Return every line from the listing where the word "INFEKTOLOGIJA" occurs.

===

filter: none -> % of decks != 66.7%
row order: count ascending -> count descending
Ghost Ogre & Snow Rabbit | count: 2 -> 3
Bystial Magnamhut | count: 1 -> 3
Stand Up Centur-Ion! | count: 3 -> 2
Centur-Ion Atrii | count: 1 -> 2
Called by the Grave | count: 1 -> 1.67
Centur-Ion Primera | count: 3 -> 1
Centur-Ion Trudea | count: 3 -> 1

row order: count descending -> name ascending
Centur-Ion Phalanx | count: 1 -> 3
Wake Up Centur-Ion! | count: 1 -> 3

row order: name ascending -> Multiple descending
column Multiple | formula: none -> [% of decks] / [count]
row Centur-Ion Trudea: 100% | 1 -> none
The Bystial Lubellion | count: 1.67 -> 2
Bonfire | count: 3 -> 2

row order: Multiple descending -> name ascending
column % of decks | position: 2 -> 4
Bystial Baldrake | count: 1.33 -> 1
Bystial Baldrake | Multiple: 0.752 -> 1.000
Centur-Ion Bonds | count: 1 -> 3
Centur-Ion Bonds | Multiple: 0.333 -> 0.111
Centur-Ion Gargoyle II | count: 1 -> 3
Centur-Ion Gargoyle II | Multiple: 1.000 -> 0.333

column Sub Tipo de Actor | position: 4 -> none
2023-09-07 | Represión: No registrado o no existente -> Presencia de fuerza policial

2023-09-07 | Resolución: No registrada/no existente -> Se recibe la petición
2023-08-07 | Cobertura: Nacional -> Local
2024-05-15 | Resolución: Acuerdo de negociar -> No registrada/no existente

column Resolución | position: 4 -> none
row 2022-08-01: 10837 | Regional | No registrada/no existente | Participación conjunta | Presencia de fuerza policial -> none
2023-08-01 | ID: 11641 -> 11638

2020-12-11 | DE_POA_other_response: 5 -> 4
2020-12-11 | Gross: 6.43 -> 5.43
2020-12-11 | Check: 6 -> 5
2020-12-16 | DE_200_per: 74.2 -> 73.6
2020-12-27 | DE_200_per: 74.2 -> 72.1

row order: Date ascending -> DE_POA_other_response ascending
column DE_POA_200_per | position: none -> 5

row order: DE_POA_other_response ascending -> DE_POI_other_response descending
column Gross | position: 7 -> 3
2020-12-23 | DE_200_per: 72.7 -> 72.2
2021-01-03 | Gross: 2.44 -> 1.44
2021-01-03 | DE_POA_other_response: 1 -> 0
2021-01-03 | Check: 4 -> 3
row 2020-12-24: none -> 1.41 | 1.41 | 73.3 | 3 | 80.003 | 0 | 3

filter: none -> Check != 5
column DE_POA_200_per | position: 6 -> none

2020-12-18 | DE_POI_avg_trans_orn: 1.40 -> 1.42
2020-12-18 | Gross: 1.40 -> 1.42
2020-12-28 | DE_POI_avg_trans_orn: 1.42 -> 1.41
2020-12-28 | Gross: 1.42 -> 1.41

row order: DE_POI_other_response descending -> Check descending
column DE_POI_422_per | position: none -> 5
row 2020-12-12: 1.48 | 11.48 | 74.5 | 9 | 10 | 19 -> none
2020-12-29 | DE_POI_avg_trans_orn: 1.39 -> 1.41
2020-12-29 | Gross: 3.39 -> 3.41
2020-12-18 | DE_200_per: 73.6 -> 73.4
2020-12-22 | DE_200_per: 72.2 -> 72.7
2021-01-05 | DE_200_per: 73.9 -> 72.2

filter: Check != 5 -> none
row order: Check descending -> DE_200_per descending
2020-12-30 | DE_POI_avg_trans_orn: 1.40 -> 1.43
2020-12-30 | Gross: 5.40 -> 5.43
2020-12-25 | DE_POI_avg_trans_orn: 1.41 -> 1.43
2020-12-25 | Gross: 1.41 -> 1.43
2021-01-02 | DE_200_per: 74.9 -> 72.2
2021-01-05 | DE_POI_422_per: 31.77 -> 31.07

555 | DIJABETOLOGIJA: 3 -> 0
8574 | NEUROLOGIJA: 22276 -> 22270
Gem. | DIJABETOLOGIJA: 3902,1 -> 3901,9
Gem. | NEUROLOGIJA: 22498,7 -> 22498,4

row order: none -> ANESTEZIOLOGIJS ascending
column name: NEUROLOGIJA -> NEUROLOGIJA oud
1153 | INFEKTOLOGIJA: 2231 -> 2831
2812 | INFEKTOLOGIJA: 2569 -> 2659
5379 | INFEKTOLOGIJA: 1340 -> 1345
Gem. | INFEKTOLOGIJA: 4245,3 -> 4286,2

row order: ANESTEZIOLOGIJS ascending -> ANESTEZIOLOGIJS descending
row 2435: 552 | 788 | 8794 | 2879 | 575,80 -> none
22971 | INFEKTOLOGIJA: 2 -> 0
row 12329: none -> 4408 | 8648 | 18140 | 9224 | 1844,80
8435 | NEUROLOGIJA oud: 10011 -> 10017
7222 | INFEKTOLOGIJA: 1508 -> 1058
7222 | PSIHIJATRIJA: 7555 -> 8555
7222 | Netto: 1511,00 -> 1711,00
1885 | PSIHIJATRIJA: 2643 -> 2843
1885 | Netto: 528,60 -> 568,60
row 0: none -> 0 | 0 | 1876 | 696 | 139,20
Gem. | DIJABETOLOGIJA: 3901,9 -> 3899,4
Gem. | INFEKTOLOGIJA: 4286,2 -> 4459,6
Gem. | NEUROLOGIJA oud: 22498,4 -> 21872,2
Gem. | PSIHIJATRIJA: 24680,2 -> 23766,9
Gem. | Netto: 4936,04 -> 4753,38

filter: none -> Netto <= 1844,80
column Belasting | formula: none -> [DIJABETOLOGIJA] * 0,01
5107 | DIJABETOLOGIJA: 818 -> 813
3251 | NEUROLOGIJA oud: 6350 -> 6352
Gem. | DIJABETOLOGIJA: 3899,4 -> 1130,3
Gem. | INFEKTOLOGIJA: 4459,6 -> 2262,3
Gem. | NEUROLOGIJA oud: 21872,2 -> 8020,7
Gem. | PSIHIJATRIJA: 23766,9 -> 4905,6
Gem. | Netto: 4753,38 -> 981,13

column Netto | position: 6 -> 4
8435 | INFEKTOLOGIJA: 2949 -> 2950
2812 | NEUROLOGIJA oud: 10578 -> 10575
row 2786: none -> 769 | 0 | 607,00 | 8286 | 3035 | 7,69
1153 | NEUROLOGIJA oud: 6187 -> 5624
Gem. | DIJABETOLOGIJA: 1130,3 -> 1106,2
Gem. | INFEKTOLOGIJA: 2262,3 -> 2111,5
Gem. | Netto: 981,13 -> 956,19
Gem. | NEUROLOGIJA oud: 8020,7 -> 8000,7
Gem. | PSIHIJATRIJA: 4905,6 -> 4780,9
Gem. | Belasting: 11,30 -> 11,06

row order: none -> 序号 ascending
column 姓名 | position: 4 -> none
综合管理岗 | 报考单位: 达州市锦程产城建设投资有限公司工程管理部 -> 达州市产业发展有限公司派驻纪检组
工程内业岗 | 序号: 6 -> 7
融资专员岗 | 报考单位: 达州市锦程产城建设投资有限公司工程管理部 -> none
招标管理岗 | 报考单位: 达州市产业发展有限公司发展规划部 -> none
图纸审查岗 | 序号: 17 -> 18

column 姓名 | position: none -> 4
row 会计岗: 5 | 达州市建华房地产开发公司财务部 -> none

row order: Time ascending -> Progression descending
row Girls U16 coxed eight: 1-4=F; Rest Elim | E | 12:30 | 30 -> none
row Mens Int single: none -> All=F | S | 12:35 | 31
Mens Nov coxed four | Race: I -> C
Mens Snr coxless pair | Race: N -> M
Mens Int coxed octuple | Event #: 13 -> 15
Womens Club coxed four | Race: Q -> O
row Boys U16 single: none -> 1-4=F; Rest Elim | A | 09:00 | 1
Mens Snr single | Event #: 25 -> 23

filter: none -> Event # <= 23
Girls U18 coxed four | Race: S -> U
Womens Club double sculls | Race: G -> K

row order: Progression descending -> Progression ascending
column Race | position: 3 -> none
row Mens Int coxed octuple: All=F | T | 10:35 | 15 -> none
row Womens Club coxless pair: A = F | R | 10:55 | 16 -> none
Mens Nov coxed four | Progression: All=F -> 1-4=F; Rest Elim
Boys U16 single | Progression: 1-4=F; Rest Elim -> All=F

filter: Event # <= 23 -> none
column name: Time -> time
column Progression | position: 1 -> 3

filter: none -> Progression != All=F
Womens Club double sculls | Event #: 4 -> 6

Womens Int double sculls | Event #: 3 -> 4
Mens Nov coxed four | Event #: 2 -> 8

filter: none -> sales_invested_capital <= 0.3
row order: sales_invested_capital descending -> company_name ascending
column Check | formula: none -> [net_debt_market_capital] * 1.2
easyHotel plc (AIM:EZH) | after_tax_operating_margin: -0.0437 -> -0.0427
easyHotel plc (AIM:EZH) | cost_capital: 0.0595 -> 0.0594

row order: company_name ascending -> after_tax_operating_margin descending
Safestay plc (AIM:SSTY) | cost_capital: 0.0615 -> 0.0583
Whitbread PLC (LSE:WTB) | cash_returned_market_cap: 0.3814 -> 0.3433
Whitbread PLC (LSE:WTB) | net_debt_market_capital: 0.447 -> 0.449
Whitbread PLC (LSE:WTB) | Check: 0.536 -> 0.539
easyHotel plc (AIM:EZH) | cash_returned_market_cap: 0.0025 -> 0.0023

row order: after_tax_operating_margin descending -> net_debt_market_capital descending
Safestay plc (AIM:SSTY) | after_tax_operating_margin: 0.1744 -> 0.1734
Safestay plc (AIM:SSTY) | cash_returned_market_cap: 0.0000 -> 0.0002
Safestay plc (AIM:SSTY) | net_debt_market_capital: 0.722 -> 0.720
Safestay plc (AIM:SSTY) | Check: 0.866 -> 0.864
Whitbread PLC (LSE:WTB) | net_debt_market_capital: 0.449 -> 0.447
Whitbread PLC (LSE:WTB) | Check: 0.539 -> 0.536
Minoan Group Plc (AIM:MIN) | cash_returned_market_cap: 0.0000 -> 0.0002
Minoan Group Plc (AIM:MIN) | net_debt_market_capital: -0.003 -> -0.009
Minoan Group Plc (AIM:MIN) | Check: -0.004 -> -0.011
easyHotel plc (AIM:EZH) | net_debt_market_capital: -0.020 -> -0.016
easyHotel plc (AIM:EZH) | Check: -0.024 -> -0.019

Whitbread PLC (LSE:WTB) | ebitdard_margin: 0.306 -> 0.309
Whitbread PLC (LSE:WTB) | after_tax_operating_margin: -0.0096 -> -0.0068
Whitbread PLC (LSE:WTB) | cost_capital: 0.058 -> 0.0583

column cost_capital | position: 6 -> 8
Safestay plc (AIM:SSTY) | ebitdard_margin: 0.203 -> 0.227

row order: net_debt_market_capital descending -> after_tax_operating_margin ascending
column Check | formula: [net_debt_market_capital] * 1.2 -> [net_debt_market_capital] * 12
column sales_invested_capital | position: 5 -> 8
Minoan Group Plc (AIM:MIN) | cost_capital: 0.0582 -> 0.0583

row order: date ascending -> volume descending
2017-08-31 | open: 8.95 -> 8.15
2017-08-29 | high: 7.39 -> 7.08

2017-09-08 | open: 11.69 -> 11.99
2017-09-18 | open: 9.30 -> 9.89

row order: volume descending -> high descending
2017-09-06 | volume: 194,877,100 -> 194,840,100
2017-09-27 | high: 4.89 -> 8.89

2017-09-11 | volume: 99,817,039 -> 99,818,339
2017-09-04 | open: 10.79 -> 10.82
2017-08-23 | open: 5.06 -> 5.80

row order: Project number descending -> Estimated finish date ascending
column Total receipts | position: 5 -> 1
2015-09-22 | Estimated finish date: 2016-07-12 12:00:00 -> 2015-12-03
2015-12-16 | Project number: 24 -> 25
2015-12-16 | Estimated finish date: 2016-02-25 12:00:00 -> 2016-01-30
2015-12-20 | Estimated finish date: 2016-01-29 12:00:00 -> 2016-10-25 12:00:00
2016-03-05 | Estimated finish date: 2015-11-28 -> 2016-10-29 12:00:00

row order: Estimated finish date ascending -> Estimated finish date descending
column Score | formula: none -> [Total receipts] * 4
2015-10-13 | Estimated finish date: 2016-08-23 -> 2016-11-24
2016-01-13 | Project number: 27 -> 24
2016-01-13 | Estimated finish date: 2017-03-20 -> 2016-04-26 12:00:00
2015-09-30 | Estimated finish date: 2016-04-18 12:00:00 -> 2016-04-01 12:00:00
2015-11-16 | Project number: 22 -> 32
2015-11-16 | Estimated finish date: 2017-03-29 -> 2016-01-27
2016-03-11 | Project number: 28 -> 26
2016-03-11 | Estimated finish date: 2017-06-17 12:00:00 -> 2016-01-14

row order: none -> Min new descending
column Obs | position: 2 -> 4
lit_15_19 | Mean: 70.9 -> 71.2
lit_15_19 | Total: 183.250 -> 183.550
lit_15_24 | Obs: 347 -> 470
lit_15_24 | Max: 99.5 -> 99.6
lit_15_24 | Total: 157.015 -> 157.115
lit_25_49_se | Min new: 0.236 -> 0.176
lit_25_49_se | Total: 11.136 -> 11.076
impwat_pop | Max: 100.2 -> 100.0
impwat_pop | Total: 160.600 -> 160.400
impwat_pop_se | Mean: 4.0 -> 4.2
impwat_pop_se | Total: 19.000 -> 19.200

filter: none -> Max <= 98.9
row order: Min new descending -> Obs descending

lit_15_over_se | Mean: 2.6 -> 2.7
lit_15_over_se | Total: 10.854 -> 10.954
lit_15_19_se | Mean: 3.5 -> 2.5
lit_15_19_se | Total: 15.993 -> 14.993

===

- _Exercise solution_
1153 | INFEKTOLOGIJA: 2231 -> 2831
2812 | INFEKTOLOGIJA: 2569 -> 2659
5379 | INFEKTOLOGIJA: 1340 -> 1345
Gem. | INFEKTOLOGIJA: 4245,3 -> 4286,2
22971 | INFEKTOLOGIJA: 2 -> 0
7222 | INFEKTOLOGIJA: 1508 -> 1058
Gem. | INFEKTOLOGIJA: 4286,2 -> 4459,6
Gem. | INFEKTOLOGIJA: 4459,6 -> 2262,3
8435 | INFEKTOLOGIJA: 2949 -> 2950
Gem. | INFEKTOLOGIJA: 2262,3 -> 2111,5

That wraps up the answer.